Numilog’s Pick & Read plan offers the consumer some free reading pages to try the book and then charges per page read, based on the set price for the book.
This means a consumer can dip in and out of a title and just pay for the pages they actually read.
Reports Actualitté this week,
Novels, essays, history or even psychology and everyday life, the choice is relatively wide. In fact, 60,000 copies are offered, through the catalog of 25 partner publishers, in both French and English. For the reader, the remaining credit is constantly displayed at the bottom of the screen.
As with the French version of Kindle Unlimited, the publisher or author sets the per page tariff based on the list price.
But Kindle Unlimited has famously been the subject of scammers milking the weaknesses in the royalty-per-page model.
It not been possible for even Amazon to actually determine if a page is “read”, only if it is turned, or parsed. So scammers began loading Kindle Unlimited books with content designed to draw the consumer to the end of the book, resulting in a full royalty payout. But for consumers, at least, the monthly fee is stable and known in advance.
The Numilog model at first glance seems like to may be vulnerable to similar problems that beset Kindle Unlimited in the US, – with less the less ethical publisher seeking to encourage more pages to be parsed. But unlike with Kindle Unlimited, the Numilog model could potentially impact the consumer as well as the publisher.

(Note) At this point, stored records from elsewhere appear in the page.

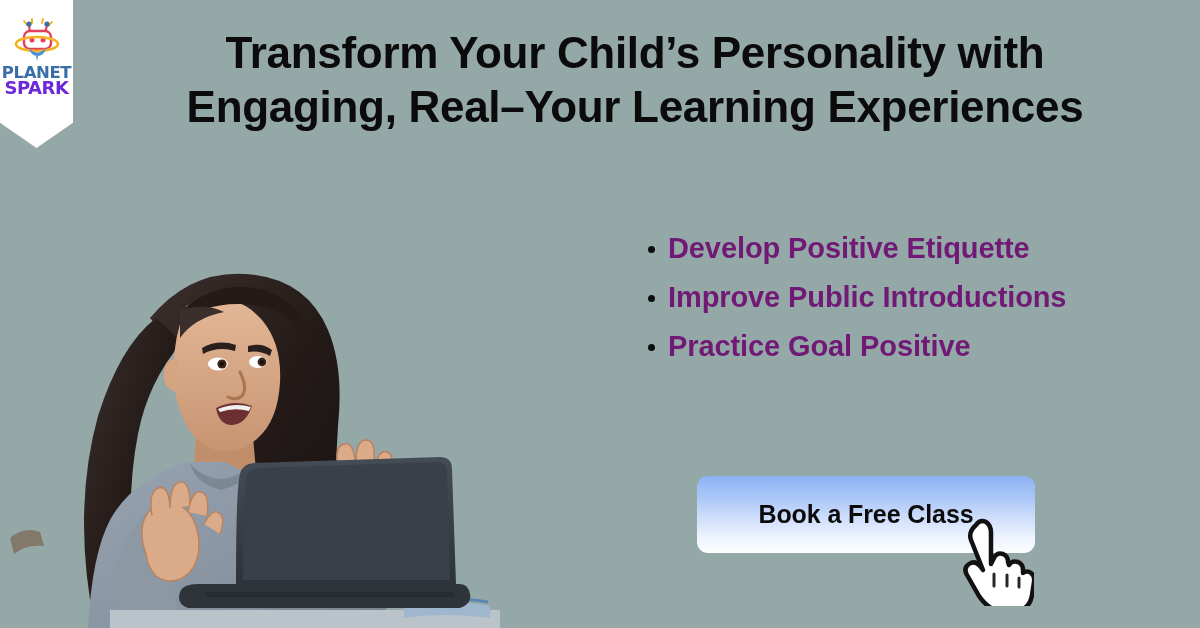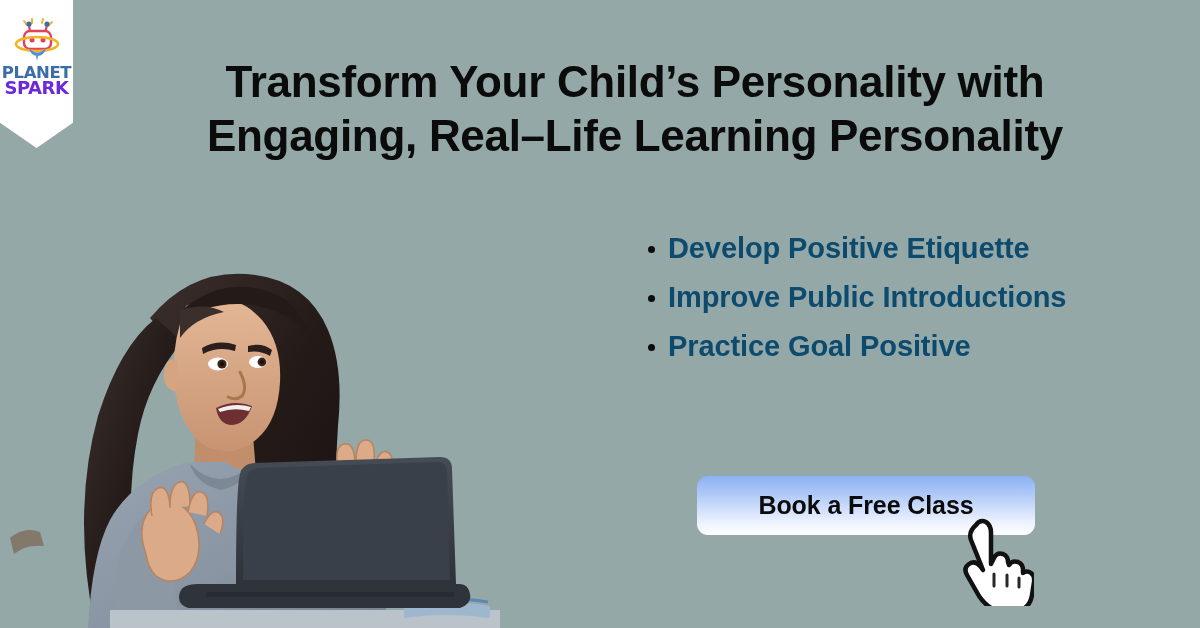"Transform Your Child’s Personality with" .headline { margin-top: 29px -> none }
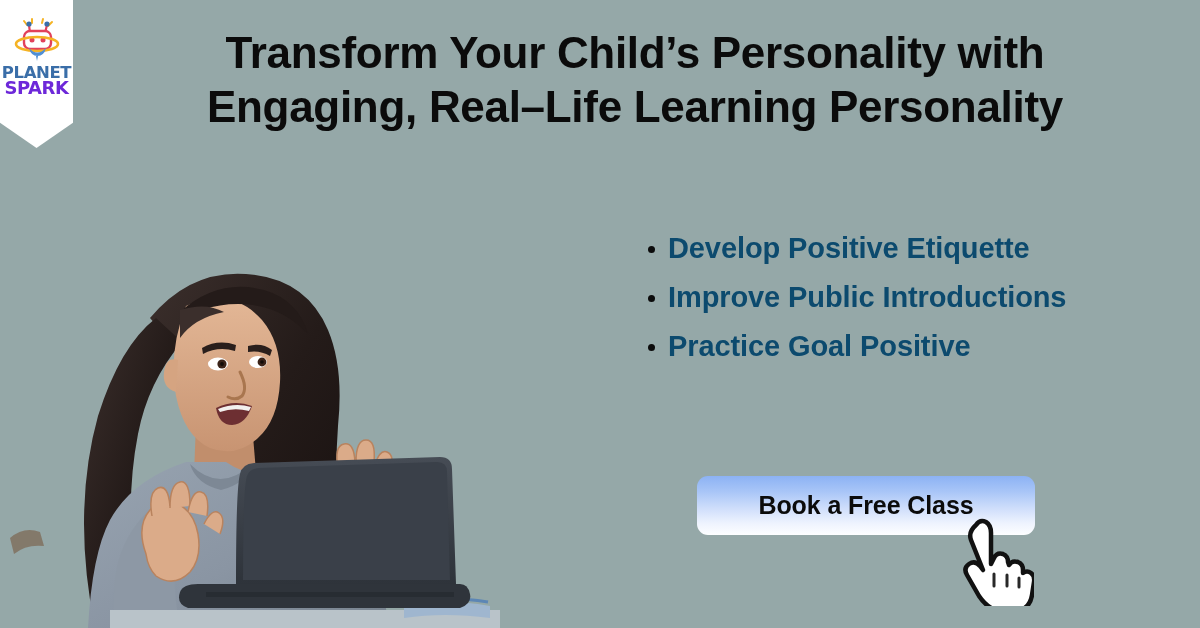"Engaging, Real–Life Learning Personality" span.hl-line { text: Life Learning Personality -> Your Learning Experiences }
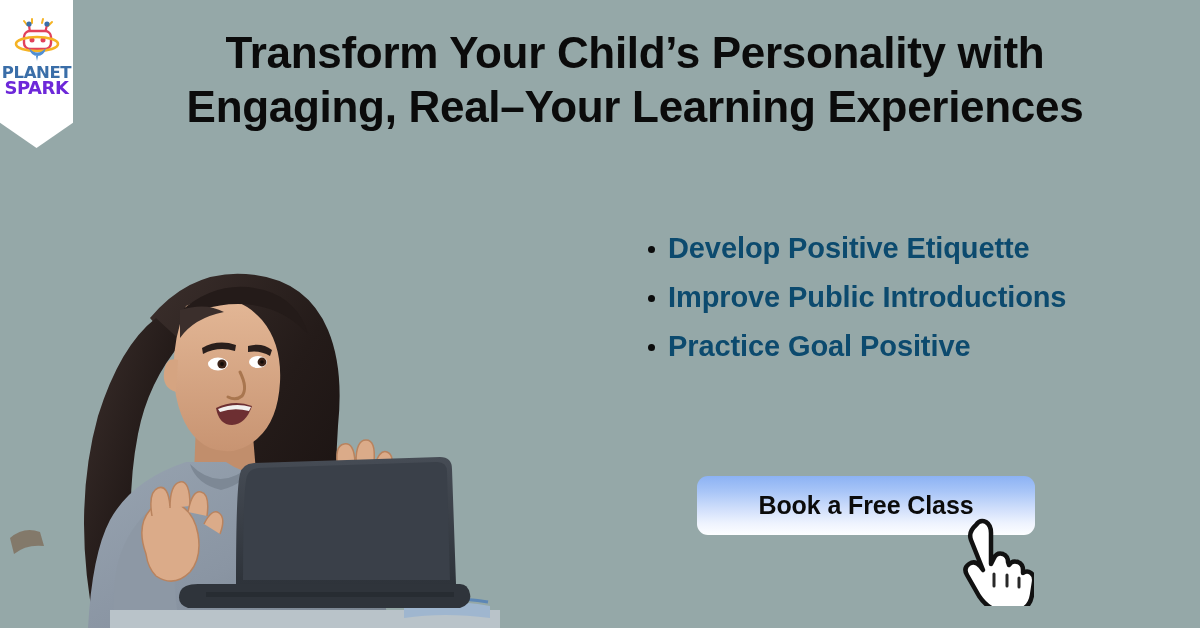"Develop Positive Etiquette" .bullet-text { color: #0c4a6e -> #701a75 }
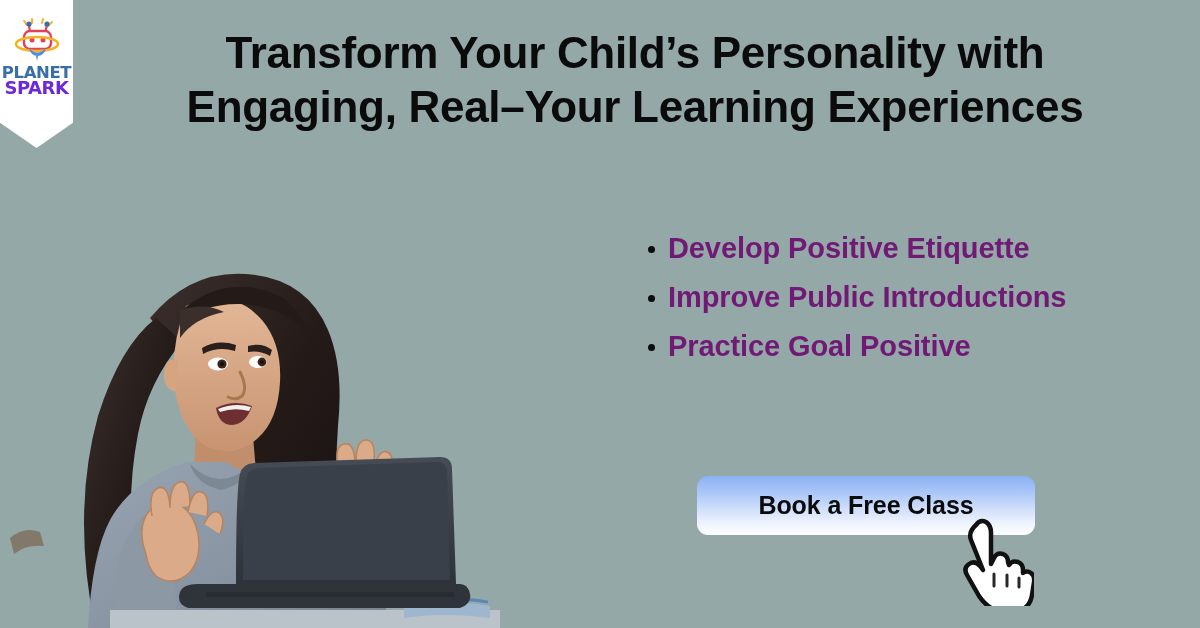"Book a Free Class" .cta-button { height: 59px -> 77px }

For example, if I were to download a 100 page book and I flipped through page by page to a section on page 50 that caught my eye and began actually reading, would I have my credit deducted for those fifty pages I parsed to get there? How would Numilog know which pages turned were simply scooting to get to the pages I actually desired to read?
One of the joys of a reference book is to jump to a particular section of interest, but if we don’t know where that section is we could use the table of contents, but just as likely we’d turn the pages and see what else we might discover that catches our eye.
Maybe Numilog has a solution to this problem. The coverage so far does not tell us one way or another. But this will be an interesting development to watch.
Actualitté also reports that Numilog is offering the Pick & Read model as a white label solution for other ebook sites.
Will it catch on? Time will tell.
Is it a threat to Kindle Unlimited? That’s a big no. But it is one more example of the market fragmentation digital brings to the global publishing industry that will lure consumers away from traditional sales and feed the myth that people are reading less.